Le 4 décembre, la justice a ordonné la compensation des « préjudices moraux » subis par le frère de deux enfants atteints d’une maladie génétique non diagnostiquée in utero.
C’était en CE1, à l’âge où d’ordinaire l’on s’affaire plus à jouer à chat qu’à s’interroger sur son avenir. Camille (*), 7 ans, avait déjà conscience du fossé qui l’éloignait de ses camarades. « Il fallait que j’aie des bonnes notes pour faire de bonnes études, pour trouver un bon travail et un bon logement, pour pouvoir accueillir un jour mon petit frère », se souvient l’adolescente, aujourd’hui âgée de 14 ans.

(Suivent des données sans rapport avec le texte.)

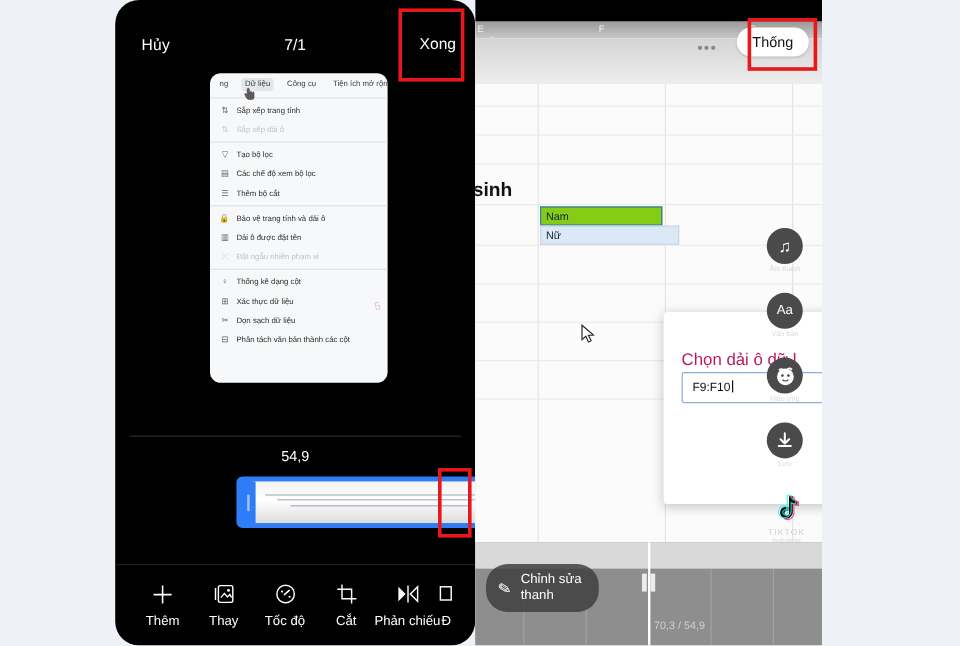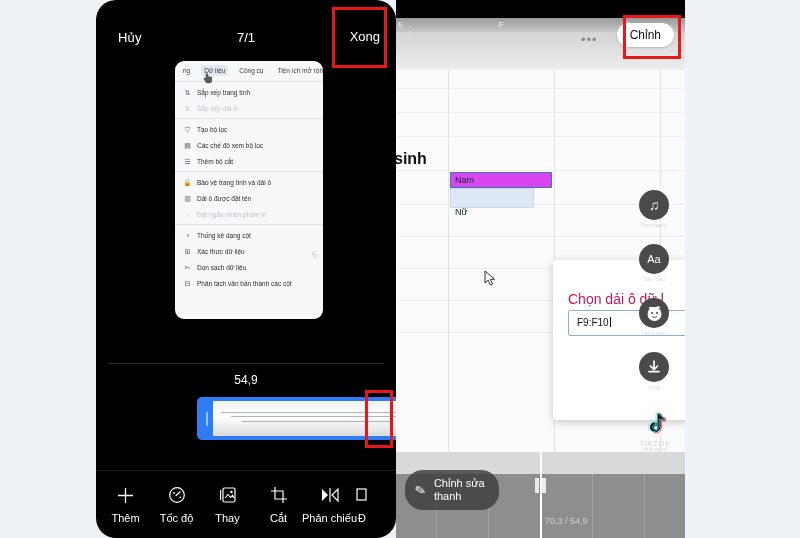--- a/index.html
+++ b/index.html
@@ -419,7 +419,7 @@
     <div class="rp-sheetbar"></div>
     <div class="rp-back">‹</div>
     <div class="rp-dots">•••</div>
-    <div class="rp-next">Chỉnh</div>
+    <div class="rp-next">Thống</div>
     <div class="rp-next-box"></div>
 
     <div class="grid">

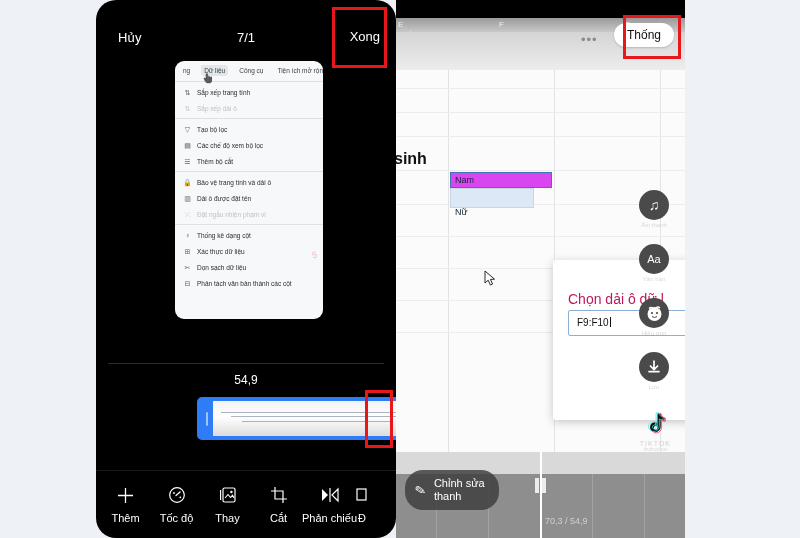--- a/index.html
+++ b/index.html
@@ -177,7 +177,7 @@
   }
   .sel-cell {
     position: absolute; left: 54px; top: 102px; width: 102px; height: 16px;
-    background: #d946ef; border: 1.5px solid #3a76b8; color: #12233a;
+    background: #84cc16; border: 1.5px solid #3a76b8; color: #12233a;
     font-size: 9px; padding: 2px 0 0 4px;
   }
   .sel-cell2 {

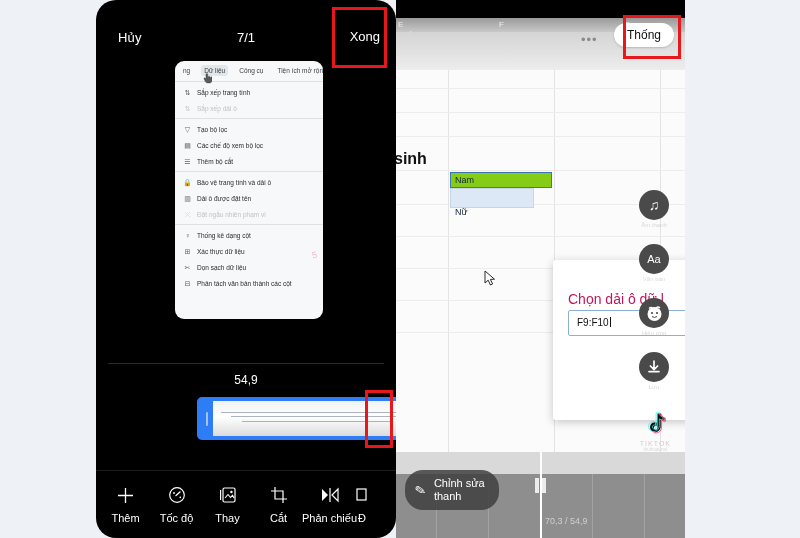--- a/index.html
+++ b/index.html
@@ -181,9 +181,9 @@
     font-size: 9px; padding: 2px 0 0 4px;
   }
   .sel-cell2 {
-    position: absolute; left: 54px; top: 118px; width: 84px; height: 16px;
+    position: absolute; left: 54px; top: 118px; width: 116px; height: 16px;
     background: #dce8f5; border: 1px solid #c8d6e4; color: #12233a;
-    font-size: 9px; padding: 18px 0 0 4px;
+    font-size: 9px; padding: 2px 0 0 4px;
   }
   .sheet-cursor { position: absolute; left: 88px; top: 200px; color: #333; font-size: 14px; }
 

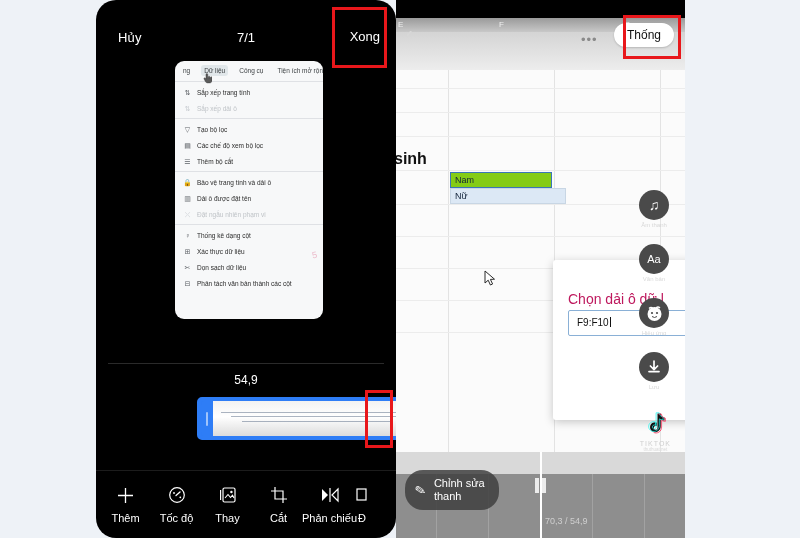--- a/index.html
+++ b/index.html
@@ -124,7 +124,7 @@
   .lp-toolbar {
     position: absolute; left: 0; bottom: 0; width: 100%; height: 68px;
     border-top: 1px solid #1c1c1c;
-    display: flex; align-items: center; padding-left: 4px;
+    display: flex; align-items: center; padding-left: 14px;
   }
   .tool {
     width: 51px; flex: 0 0 51px;

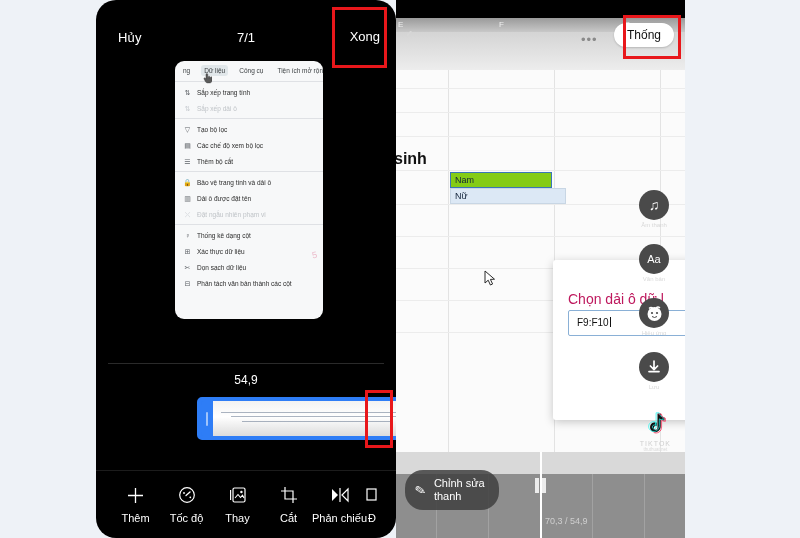--- a/index.html
+++ b/index.html
@@ -358,6 +358,17 @@
       <div class="tool">
         <span class="t-icon">
           <svg width="18" height="18" viewBox="0 0 18 18">
+              <rect x="4" y="2" width="12" height="14" rx="1.5" fill="none" stroke="#fff" stroke-width="1.2"></rect>
+              <path d="M6 12l3-3.5 2.5 3 2-2.2L15 12" fill="none" stroke="#fff" stroke-width="1.1"></path>
+              <circle cx="12.4" cy="6" r="1.2" fill="#fff"></circle>
+              <path d="M1.6 4v10" stroke="#fff" stroke-width="1.2"></path>
+            </svg>
+        </span>
+        <span class="t-label">Thay</span>
+      </div>
+      <div class="tool">
+        <span class="t-icon">
+          <svg width="18" height="18" viewBox="0 0 18 18">
               <circle cx="9" cy="9" r="7.3" fill="none" stroke="#fff" stroke-width="1.2"></circle>
               <path d="M12 6L8 9.5" stroke="#fff" stroke-width="1.3" stroke-linecap="round"></path>
               <circle cx="6" cy="7" r=".9" fill="#fff"></circle>
@@ -365,17 +376,6 @@
             </svg>
         </span>
         <span class="t-label">Tốc độ</span>
-      </div>
-      <div class="tool">
-        <span class="t-icon">
-          <svg width="18" height="18" viewBox="0 0 18 18">
-              <rect x="4" y="2" width="12" height="14" rx="1.5" fill="none" stroke="#fff" stroke-width="1.2"></rect>
-              <path d="M6 12l3-3.5 2.5 3 2-2.2L15 12" fill="none" stroke="#fff" stroke-width="1.1"></path>
-              <circle cx="12.4" cy="6" r="1.2" fill="#fff"></circle>
-              <path d="M1.6 4v10" stroke="#fff" stroke-width="1.2"></path>
-            </svg>
-        </span>
-        <span class="t-label">Thay</span>
       </div>
       <div class="tool">
         <span class="t-icon">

Un an et demi seulement les sépare. Leurs visages sont si ressemblants que parfois certains en viennent à les confondre. Entre eux, il y a pourtant un abîme infini : Lucas est autiste, Camille est, comme l’on dit, « normale », même si elle « déteste ce mot ». « La vie a fait que je suis la sœur de Lucas, et que c’est différent pour lui, donc pour moi aussi », résume la collégienne, qui vit à Paris.
Depuis que le diagnostic a été posé, quand le petit garçon a eu 4 ans, Camille est devenue « comme une médiatrice entre lui et le monde extérieur ». Dans leur école primaire, la fillette entendait souvent les cris de son frère à travers les murs, deux classes plus loin. Les instituteurs, désarmés, venaient lui demander des conseils pour le canaliser. Combien de leçons sur le handicap a-t-elle dû prodiguer à ses camarades de classe qui se traitaient les uns les autres d’autistes ? Une mission « parfois lourde à porter » et qui fait « grandir plus vite », reconnaît l’adolescente.
Les préoccupations de ceux de son âge lui semblent bien dérisoires à côté de ce qu’il se passe le soir chez elle. Il y a « les parents fatigués, qui ont moins de temps pour nous », cette jalousie et ce sentiment d’injustice de les voir « toujours prendre la défense de Lucas ». La nécessité d’être un modèle irréprochable, car Lucas veut l’imiter en tout. « Quand je sors avec des amis, il veut faire la même chose, sauf qu’il n’a pas d’amis. J’ai des chances qu’il n’aura jamais », dit Camille.